There is a kind of ‘gee, whiz’ breathlessness from some participants, particularly Alex Ross, whose The Rest is Noise book title was taken for the South Bank music performance series associated with The Sound and the Fury. Ross’s book is, admittedly, shallow and simplistic — it appeals mainly to readers who know nothing of the subject — but at least Ross is enthusiastic about his subject. The Rest is Noise plays on Hamlet’s soliloquy, ‘the rest is silence’, on Cage’s book Silence, and, perhaps to the great fun of simple noise (‘make a joyful noise unto the Lord, all you lands’). The Sound and the Fury, on the other hand, references Macbeth: ‘. . . a tale. Told by an idiot, full of sound and fury. Signifying nothing’.4 The title choice underlines the fact that the filmmakers are not so enthusiastic as Ross. We are given permission that once we go through this programme, we’ll know enough never to have to listen to this music again, as it signifies nothing. But then who, I wonder, is the teller of tales in the reference? The composers? Or the filmmakers? The treatment of the subject suggests the latter.
I’m sorry this is such a grumpy, humourless assessment, but the film is so grumpy and humourless about the subject. I haven’t been fond of Darmstadt or the ‘uptown’ New York avant-garde composers since I was a teenager. I grew to prefer the wittier and philosophically more complex approaches of experimentalism, minimalism, and postminimalism, and increasingly tired of the positivism and self-importance of the avant garde. But it is almost impossible to trust anything in this film. It is one thing to study evil subjects. One of the more coherent segments of this series occurs in the second episode, about the damage perpetrated on music by Hitler, Stalin, and McCarthy. However, it is quite another thing to base a series on a personal hatred and suspicion of a musical style. Watching The Sound and the Fury almost makes me want to act like my teenage self when adults told me something that I perceived to be restrictive or illogical — do the exact opposite. Maybe I should reach for some good old uncompromising abstract music like Milton Babbitt.5 If this film says it’s that bad, it’s got to be better than I thought it was.

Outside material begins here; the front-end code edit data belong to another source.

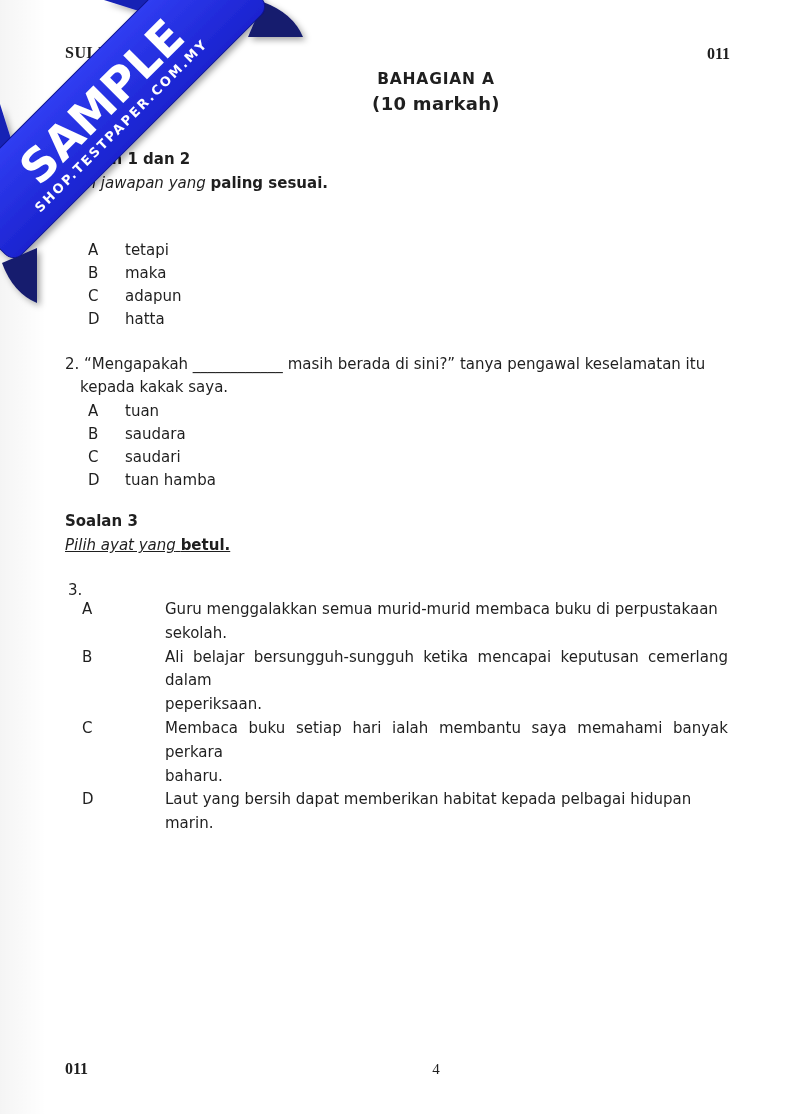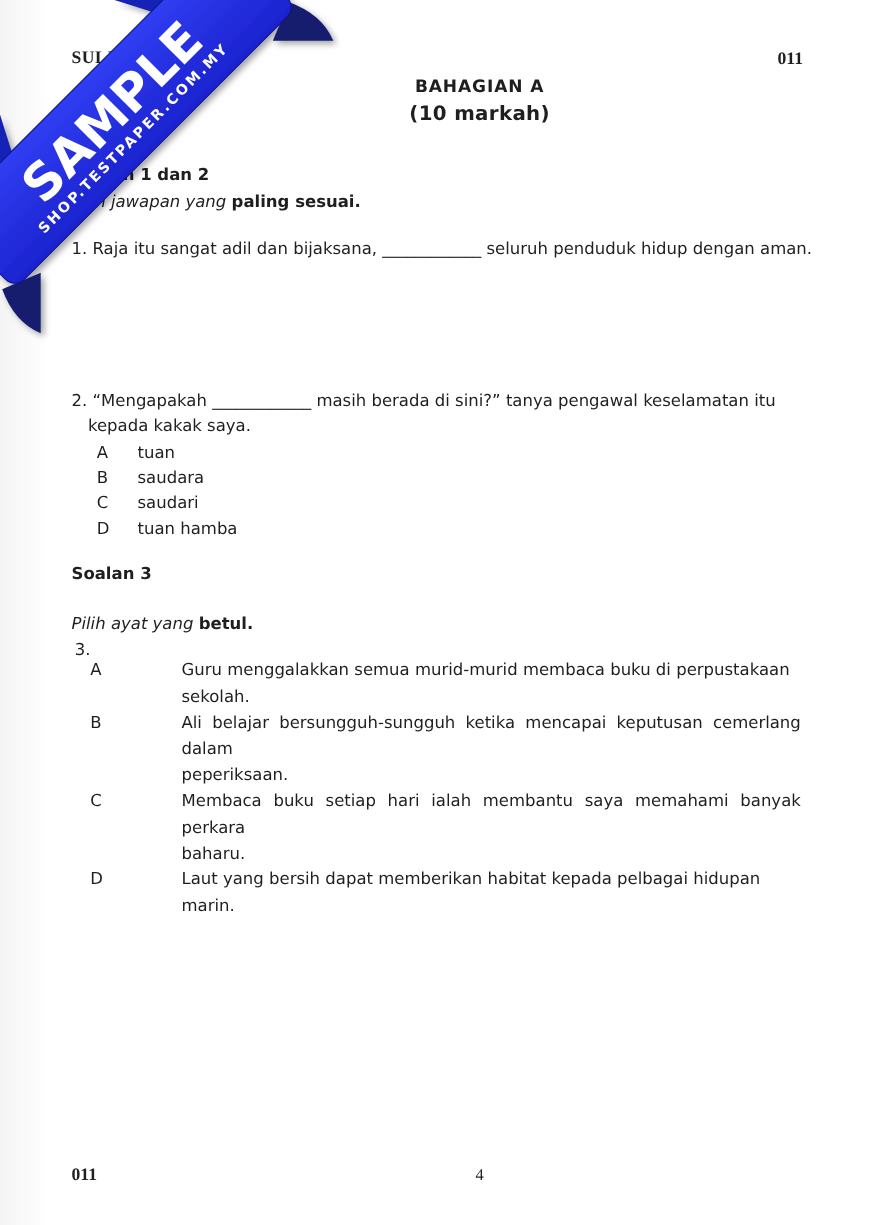--- a/index.html
+++ b/index.html
@@ -55,7 +55,6 @@
   <div class="abs txt b h-s12">Soalan 1 dan 2</div>
   <div class="abs txt instr-s12"><span class="i">Pilih jawapan yang</span><span> </span><span class="b">paling sesuai.</span></div>
 
-  <div class="abs txt q1"><span>1.</span><span> </span><span>Raja itu sangat adil dan bijaksana, ____________ seluruh penduduk hidup dengan aman.</span></div>
 
   <div class="abs txt q2">
     <div class="optrow"><span>2.</span><span> </span><span>“Mengapakah ____________ masih berada di sini?” tanya pengawal keselamatan itu</span></div>

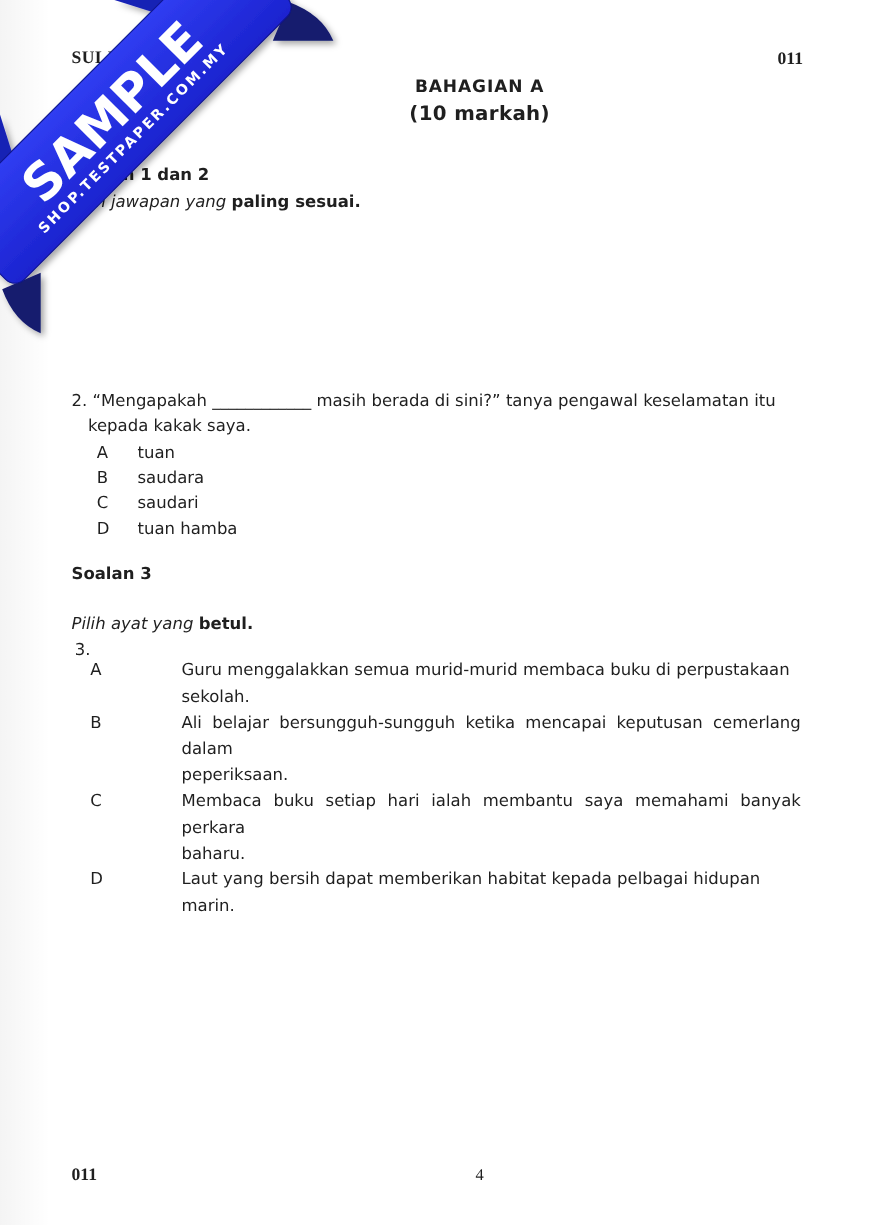--- a/index.html
+++ b/index.html
@@ -55,6 +55,12 @@
   <div class="abs txt b h-s12">Soalan 1 dan 2</div>
   <div class="abs txt instr-s12"><span class="i">Pilih jawapan yang</span><span> </span><span class="b">paling sesuai.</span></div>
 
+  <div class="abs txt q1opts">
+    <div class="optrow"><span class="optletter">A</span><span>tetapi</span></div>
+    <div class="optrow"><span class="optletter">B</span><span>maka</span></div>
+    <div class="optrow"><span class="optletter">C</span><span>adapun</span></div>
+    <div class="optrow"><span class="optletter">D</span><span>hatta</span></div>
+  </div>
 
   <div class="abs txt q2">
     <div class="optrow"><span>2.</span><span> </span><span>“Mengapakah ____________ masih berada di sini?” tanya pengawal keselamatan itu</span></div>

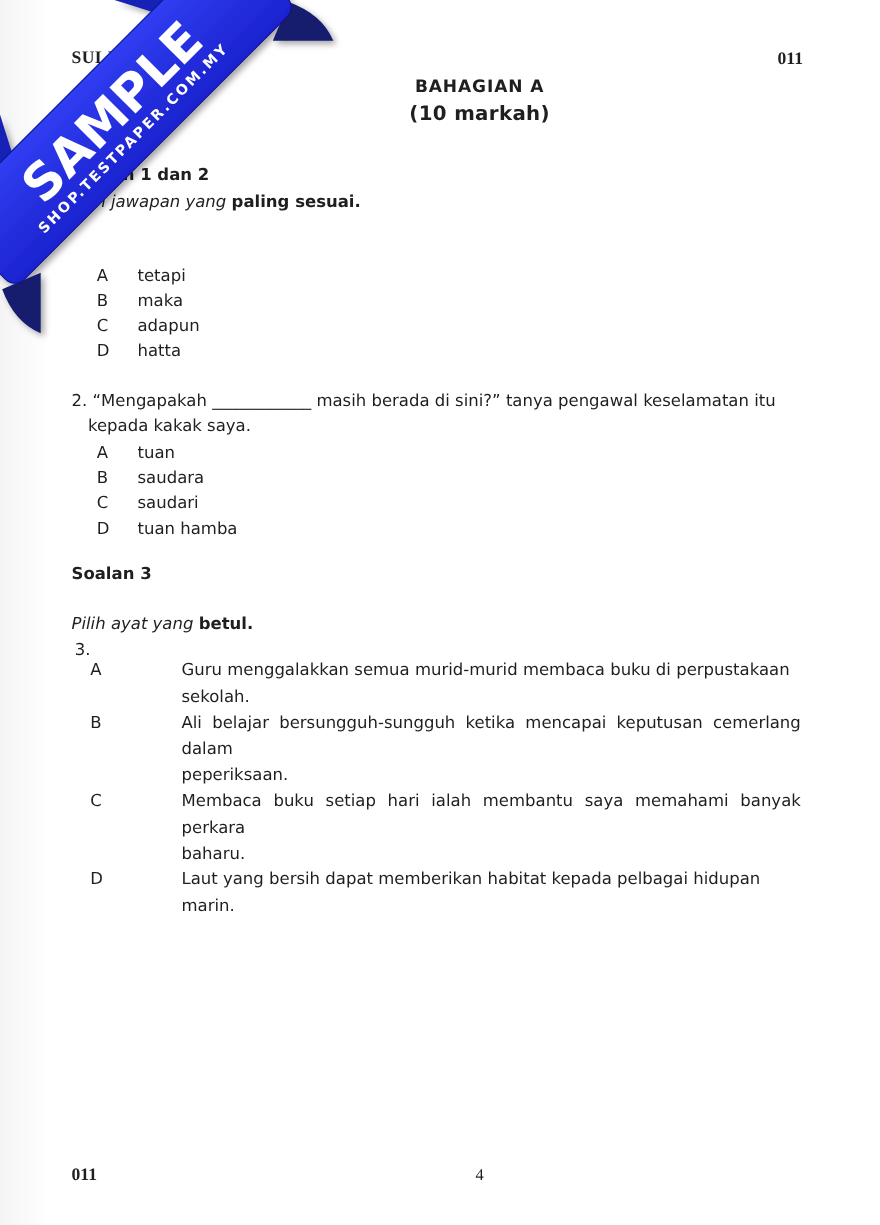--- a/index.html
+++ b/index.html
@@ -29,7 +29,7 @@
   .optrow{line-height:23px;white-space:nowrap;}
   .optletter{display:inline-block;width:37px;}
   .h-s3{left:65px;top:510px;}
-  .instr-s3{left:65px;top:556px;}
+  .instr-s3{left:65px;top:534px;text-decoration:underline;}
   .q3num{left:68px;top:579px;}
   .s3opts{left:82px;top:598px;width:646px;}
   .s3row{display:flex;line-height:23.8px;align-items:flex-start;}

1 The legend at the end of the film, which featured great violence, speed, and a seeming disregard of natural laws, read: ‘A Walt Disney Production’. It was an animated cartoon. And Rosebud was a sled.
2 It’s as if Adams had never, ever written experimental music like ‘John Phillip Sousa’ in American Standard (a piece which presents the rhythms, but not the pitches, for a march, in a collection named after a well-known toilet company).
3 <http://ericwhitacre.com/music-catalog/wind-symphony/equus>. The music is not objectionable, nor is it shockingly dissonant or boring. It sounds like much music for film or school use, despite its almost fanatical following.
4 Of course, this could also refer to the novel of the same name by William Faulkner.
5 Babbitt was also absent from this series.